• YOUR INSTRUCTIONS
Each line of the listing below that includes "GROUPCONFIG" must be copied.

• EXTRACTED ENTRIES
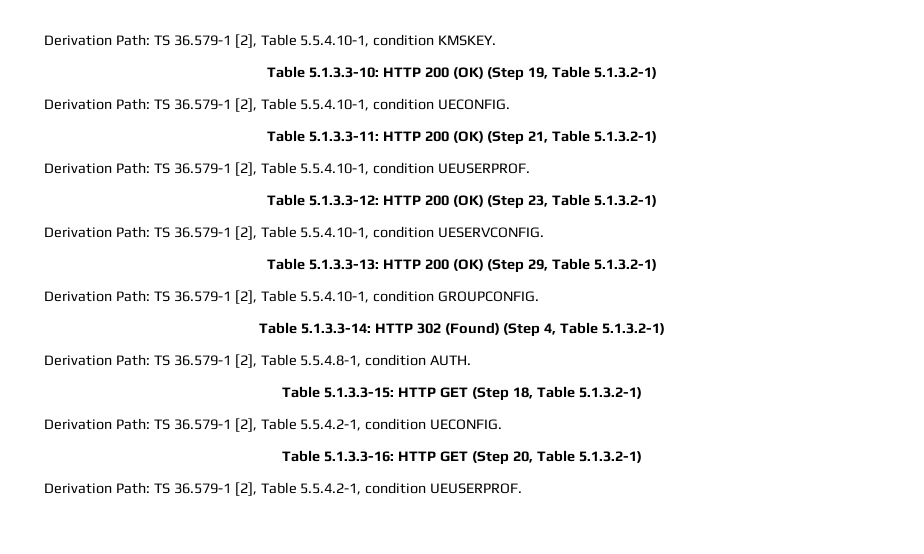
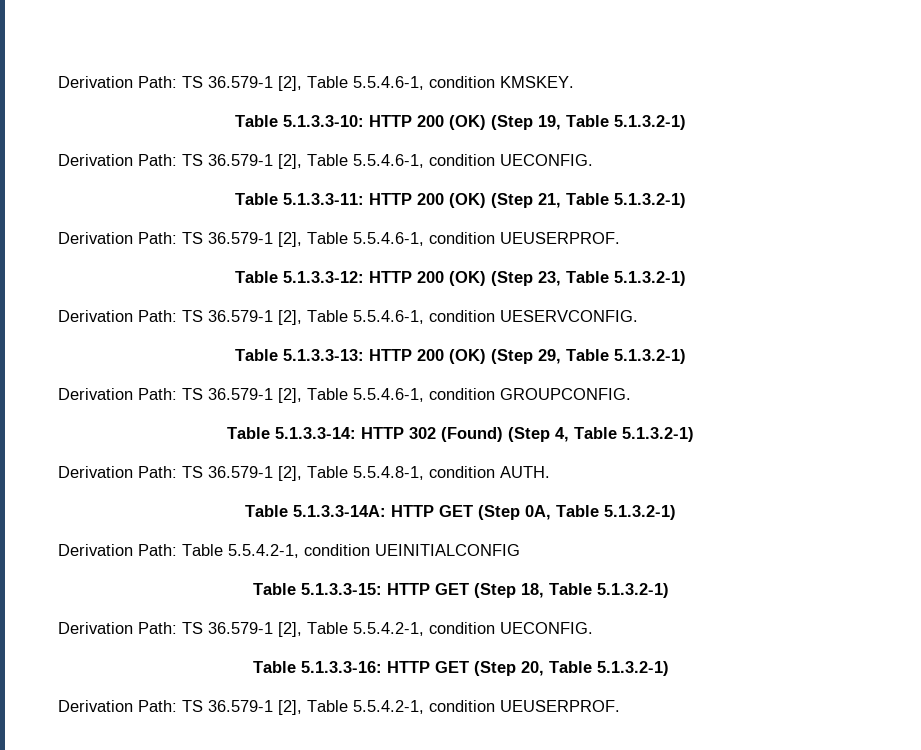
- Derivation Path: TS 36.579-1 [2], Table 5.5.4.10-1, condition KMSKEY.
+ Derivation Path: TS 36.579-1 [2], Table 5.5.4.6-1, condition KMSKEY.
- Derivation Path: TS 36.579-1 [2], Table 5.5.4.10-1, condition UECONFIG.
+ Derivation Path: TS 36.579-1 [2], Table 5.5.4.6-1, condition UECONFIG.
- Derivation Path: TS 36.579-1 [2], Table 5.5.4.10-1, condition UEUSERPROF.
+ Derivation Path: TS 36.579-1 [2], Table 5.5.4.6-1, condition UEUSERPROF.
- Derivation Path: TS 36.579-1 [2], Table 5.5.4.10-1, condition UESERVCONFIG.
+ Derivation Path: TS 36.579-1 [2], Table 5.5.4.6-1, condition UESERVCONFIG.
- Derivation Path: TS 36.579-1 [2], Table 5.5.4.10-1, condition GROUPCONFIG.
+ Derivation Path: TS 36.579-1 [2], Table 5.5.4.6-1, condition GROUPCONFIG.
+ Table 5.1.3.3-14A: HTTP GET (Step 0A, Table 5.1.3.2-1)
+ Derivation Path: Table 5.5.4.2-1, condition UEINITIALCONFIG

• RESPONSE BOX
- Derivation Path: TS 36.579-1 [2], Table 5.5.4.10-1, condition GROUPCONFIG.
+ Derivation Path: TS 36.579-1 [2], Table 5.5.4.6-1, condition GROUPCONFIG.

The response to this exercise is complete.